The seeds of a consumer-driven health care revolution, one that could turn the U.S. health care system on its head, were sown in early March. This potential disruption comes from an unlikely source: two proposed rules from the Department of Health and Human Services that could have consumers and America’s biggest tech firms joining forces.
The rules, from the Office of the National Coordinator for Health IT (ONC) and the Centers for Medicare & Medicaid Services (CMS) are both focused on allowing consumers free and easy access to their health data and letting them opt to share that data with big tech or whomever else they choose.
The ONC rule would require that health care providers and electronic health record (EHR) vendors make patients’ health data easily and cheaply available to them electronically. The CMS rule aims to liberate patients’ data from another critical source: insurers.
How can all this technical mumbo jumbo revolutionize health care? Because it has the potential to open up the health care marketplace to consumer-driven competition in ways never seen before.
One reason that health care markets are so flawed and inefficient is that consumers and patients lack the knowledge to make good choices. In particular, they lack data about their own health and about the health and economic consequences of their decisions. The EHR and these new federal rules could change that fundamentally, by giving patients unprecedented access to the information they need to be wise consumers of health care.
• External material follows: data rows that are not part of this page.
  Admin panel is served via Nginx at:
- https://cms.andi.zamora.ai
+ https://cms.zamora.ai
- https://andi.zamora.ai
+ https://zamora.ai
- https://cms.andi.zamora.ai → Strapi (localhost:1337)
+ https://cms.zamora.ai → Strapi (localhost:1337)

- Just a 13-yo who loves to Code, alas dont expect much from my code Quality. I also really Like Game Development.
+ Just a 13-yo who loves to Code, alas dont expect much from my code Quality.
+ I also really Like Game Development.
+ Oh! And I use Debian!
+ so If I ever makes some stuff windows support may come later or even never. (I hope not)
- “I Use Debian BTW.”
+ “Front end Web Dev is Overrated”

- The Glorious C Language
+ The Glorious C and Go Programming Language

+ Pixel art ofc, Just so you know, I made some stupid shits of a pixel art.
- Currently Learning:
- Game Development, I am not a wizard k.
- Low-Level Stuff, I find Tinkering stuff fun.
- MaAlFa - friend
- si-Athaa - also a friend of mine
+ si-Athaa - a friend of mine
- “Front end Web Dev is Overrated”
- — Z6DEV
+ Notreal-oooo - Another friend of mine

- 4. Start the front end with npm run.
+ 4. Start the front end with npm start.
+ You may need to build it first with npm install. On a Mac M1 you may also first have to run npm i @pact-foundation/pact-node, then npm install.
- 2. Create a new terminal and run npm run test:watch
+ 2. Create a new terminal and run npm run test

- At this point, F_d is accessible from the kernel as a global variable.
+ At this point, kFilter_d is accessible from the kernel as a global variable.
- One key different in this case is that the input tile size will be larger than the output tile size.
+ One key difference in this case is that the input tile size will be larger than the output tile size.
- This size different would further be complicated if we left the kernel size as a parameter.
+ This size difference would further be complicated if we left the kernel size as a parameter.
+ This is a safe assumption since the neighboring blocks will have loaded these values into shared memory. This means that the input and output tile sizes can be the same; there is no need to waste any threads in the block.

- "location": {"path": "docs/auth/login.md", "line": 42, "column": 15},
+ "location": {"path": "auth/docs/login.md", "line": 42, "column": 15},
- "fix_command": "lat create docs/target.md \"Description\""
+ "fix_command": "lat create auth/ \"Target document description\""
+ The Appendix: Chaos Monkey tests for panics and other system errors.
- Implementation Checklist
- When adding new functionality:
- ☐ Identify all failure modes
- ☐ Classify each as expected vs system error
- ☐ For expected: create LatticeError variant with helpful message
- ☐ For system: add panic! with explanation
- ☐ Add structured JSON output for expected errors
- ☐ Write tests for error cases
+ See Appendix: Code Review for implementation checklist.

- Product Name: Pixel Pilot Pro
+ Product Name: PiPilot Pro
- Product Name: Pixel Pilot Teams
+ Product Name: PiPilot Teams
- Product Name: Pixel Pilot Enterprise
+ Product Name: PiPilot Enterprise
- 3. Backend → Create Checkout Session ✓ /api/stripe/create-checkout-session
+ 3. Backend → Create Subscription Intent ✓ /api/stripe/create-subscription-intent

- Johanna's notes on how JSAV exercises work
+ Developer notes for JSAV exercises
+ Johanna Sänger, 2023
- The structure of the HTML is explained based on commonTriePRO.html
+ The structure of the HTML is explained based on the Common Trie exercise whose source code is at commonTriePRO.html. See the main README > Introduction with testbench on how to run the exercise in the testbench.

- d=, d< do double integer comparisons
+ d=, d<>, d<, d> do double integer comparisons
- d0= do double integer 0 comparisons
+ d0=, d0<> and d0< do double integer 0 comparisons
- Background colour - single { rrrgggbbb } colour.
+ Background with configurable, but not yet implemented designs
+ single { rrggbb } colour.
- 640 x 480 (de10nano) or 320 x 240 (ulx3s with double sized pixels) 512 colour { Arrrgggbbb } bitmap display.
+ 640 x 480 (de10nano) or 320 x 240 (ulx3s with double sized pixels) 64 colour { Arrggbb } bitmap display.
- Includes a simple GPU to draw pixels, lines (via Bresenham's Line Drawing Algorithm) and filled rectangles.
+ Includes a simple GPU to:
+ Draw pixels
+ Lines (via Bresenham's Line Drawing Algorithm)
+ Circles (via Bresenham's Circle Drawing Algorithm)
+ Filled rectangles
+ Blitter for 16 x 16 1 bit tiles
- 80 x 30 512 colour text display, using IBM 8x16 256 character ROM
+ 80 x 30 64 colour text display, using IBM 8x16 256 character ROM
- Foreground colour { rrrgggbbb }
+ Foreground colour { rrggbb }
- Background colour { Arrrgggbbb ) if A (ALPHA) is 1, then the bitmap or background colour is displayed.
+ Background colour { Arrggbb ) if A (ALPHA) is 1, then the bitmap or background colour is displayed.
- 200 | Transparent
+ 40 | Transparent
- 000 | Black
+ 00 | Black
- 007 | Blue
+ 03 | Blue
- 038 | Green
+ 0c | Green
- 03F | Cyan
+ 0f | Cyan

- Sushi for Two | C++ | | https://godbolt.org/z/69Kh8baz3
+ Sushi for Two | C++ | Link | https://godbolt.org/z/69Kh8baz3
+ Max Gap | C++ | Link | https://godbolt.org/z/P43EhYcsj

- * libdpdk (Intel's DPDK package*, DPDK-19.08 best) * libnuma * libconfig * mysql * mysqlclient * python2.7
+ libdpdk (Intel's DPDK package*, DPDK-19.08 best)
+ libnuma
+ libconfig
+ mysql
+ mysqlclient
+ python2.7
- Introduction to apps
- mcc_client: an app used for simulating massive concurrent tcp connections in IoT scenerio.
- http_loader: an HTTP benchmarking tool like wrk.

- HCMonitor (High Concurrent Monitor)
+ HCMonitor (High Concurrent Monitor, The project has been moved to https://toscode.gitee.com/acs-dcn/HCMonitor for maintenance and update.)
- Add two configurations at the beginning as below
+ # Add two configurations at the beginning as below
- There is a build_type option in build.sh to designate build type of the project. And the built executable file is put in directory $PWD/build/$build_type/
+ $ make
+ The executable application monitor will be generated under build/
Even with data liberation, however, there is a substantial gap between theory and practice. Many consumers are ill-equipped to make sense of the reams of detailed information that populate their EHRs and their claims repositories. They need help organizing those data and interpreting them in light of their own histories, the scientific literature and the health care resources available to them in their own communities. The solution: Consumers could rely on information companies to collect, manage and refine the data on their behalf.
Other obstacles to a consumer-driven health care revolution remain. Threats to patient privacy and security abound when third parties are authorized to access patients’ data. Nevertheless, with the publication of these rules, and likely further public and private actions to come, doors are opening to a health care system that may look dramatically different from the status quo.